Stick a Fork in Netflix

Everyone who hasn’t heard about the Netflix Blockbuster smackdown, please stand up. Sit down little old lady in the back who still gets her videos from the public library.

stick a fork in NetflixNetflix was nice, but I sometimes waited up to four days for new videos. That was entirely too much turnaround time. In my zeal to watch five years worth of missed releases, each passing day was precious. Finally, the fundamental components of corporate America won me over. I quietly migrated to the dark side and have been satisfied ever since.

Better product, better service, more customer satisfaction. This credo spawned and continues to fuel the economy. Its lure is like a siren song. Unlike my hairdresser who refuses to switch to Blockbuster on some theoretical root for the little guy moral ground, I have nothing to prove.

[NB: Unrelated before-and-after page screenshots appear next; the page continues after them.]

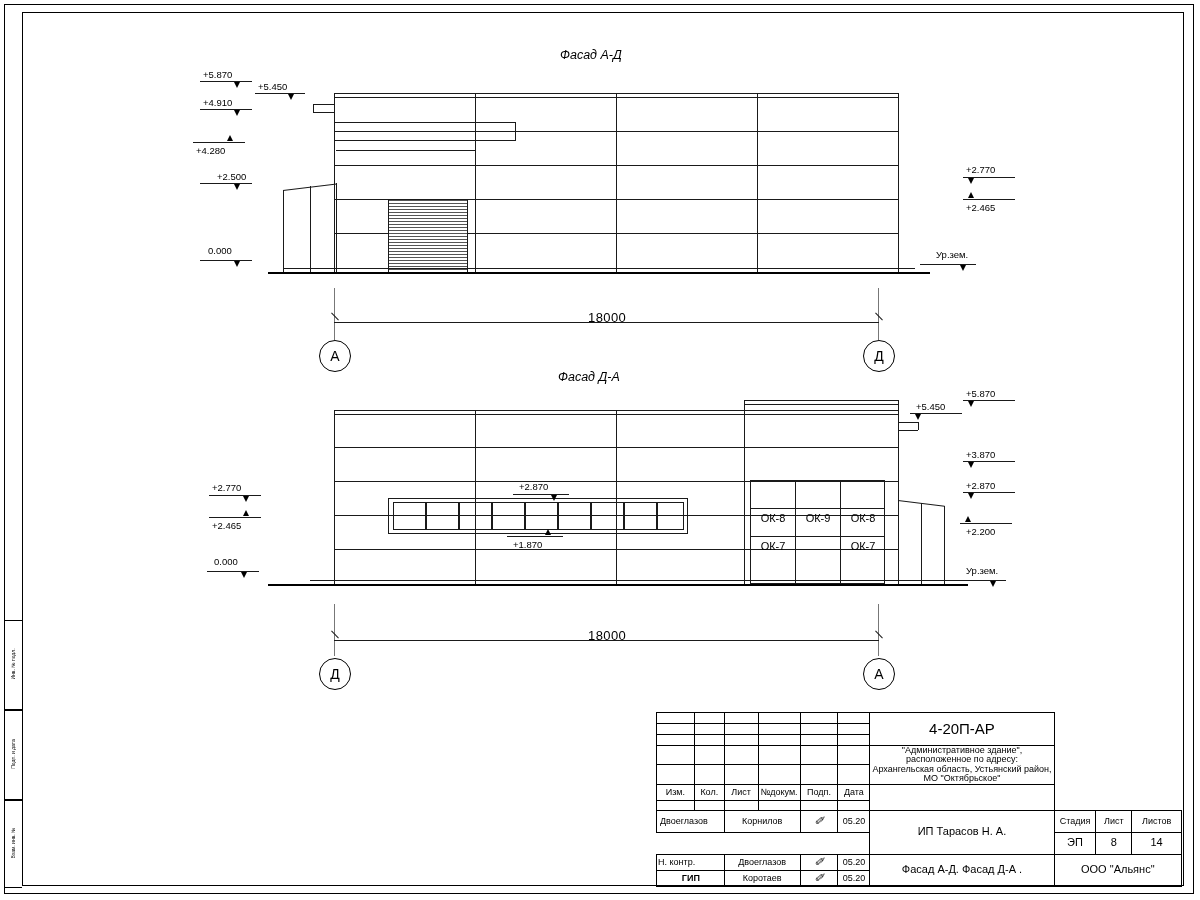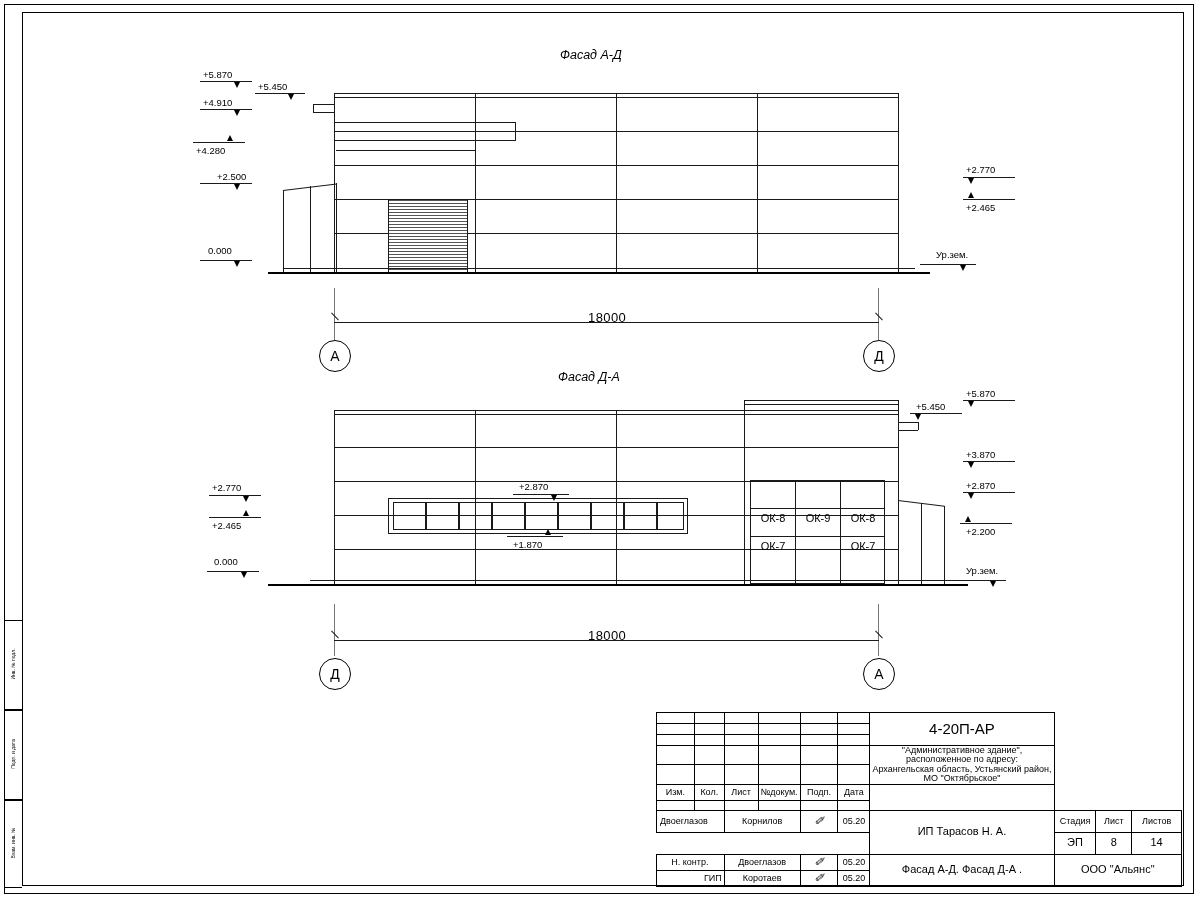--- a/index.html
+++ b/index.html
@@ -469,7 +469,7 @@
         <td class="mid">14</td>
       </tr>
       <tr style="height:16px;">
-        <td colspan="2" class="small" style="text-align:center; padding-left:1px;">Н. контр.</td>
+        <td colspan="2" class="small" style="text-align:left; padding-left:1px;">Н. контр.</td>
         <td colspan="2" class="small">Двоеглазов</td>
         <td class="sign">✐</td>
         <td class="small">05.20</td>

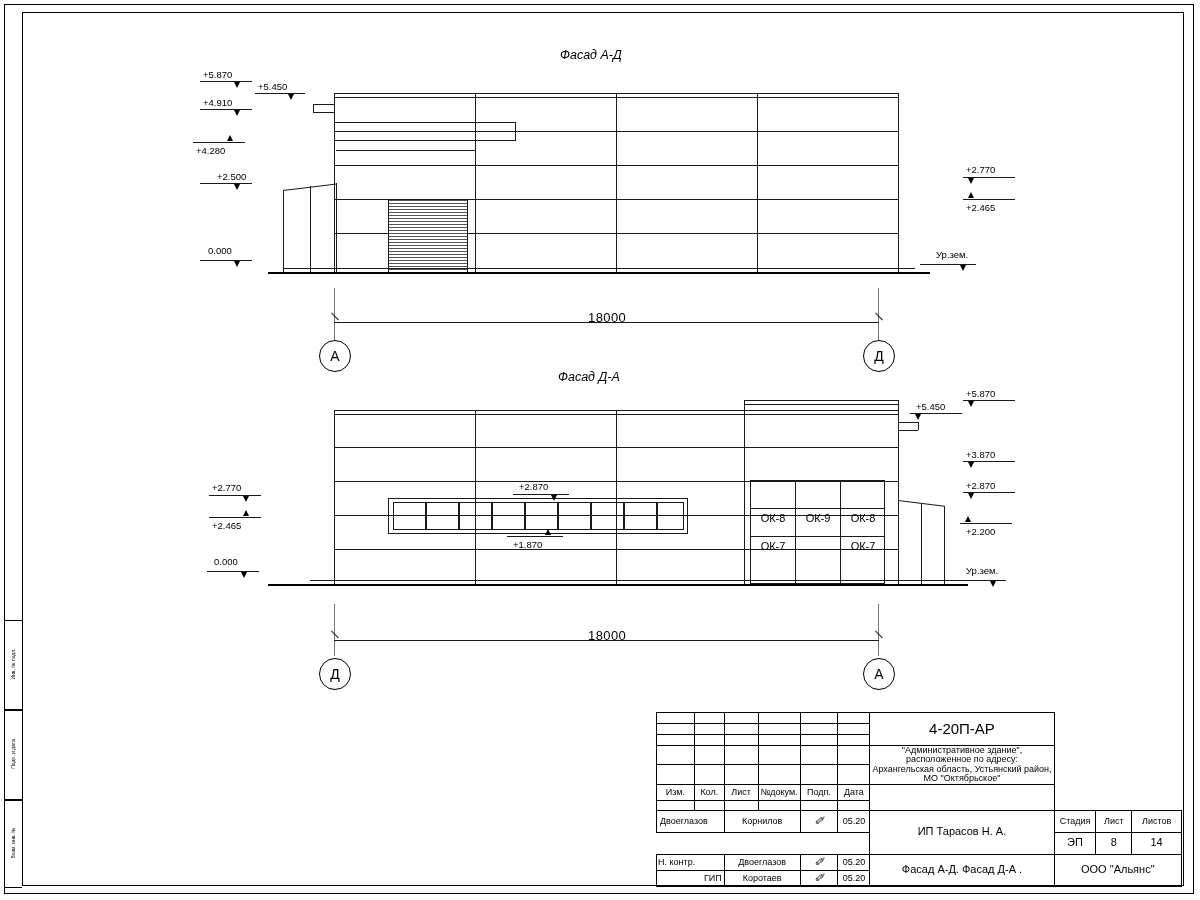--- a/index.html
+++ b/index.html
@@ -477,7 +477,7 @@
         <td colspan="3" rowspan="2" class="mid">ООО "Альянс"</td>
       </tr>
       <tr style="height:16px;">
-        <td colspan="2" class="small" style="text-align:right; padding-left:3px;">ГИП</td>
+        <td colspan="2" class="small" style="text-align:center; padding-left:3px;font-weight:bold;">ГИП</td>
         <td colspan="2" class="small">Коротаев</td>
         <td class="sign">✐</td>
         <td class="small">05.20</td>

I won’t go into details about why one service may be better or worse. No, it’s with sadness today I report on Netflix’s demise. A new ad campaign touting five videos a month for $4.99 PLUS unlimited downloads right from your computer. Oh yeah. They’re going down.

Will someone please throw Netflix a life saver? My personal favorite is cherry.

Update 2011

Haha. Looks like the joke's on me. Blockbuster filed for bankruptcy, closed most of its brick and mortar stores, and is dying a slow and agonizing death while Netflix reigns supreme. Netflix figured out a way to stream directly through TV and playstation systems. Now no one cares how long it takes to get replacements by mail, they can watch videos on demand on their PCs. Pretty ingenious. Corporate America could learn a thing or two.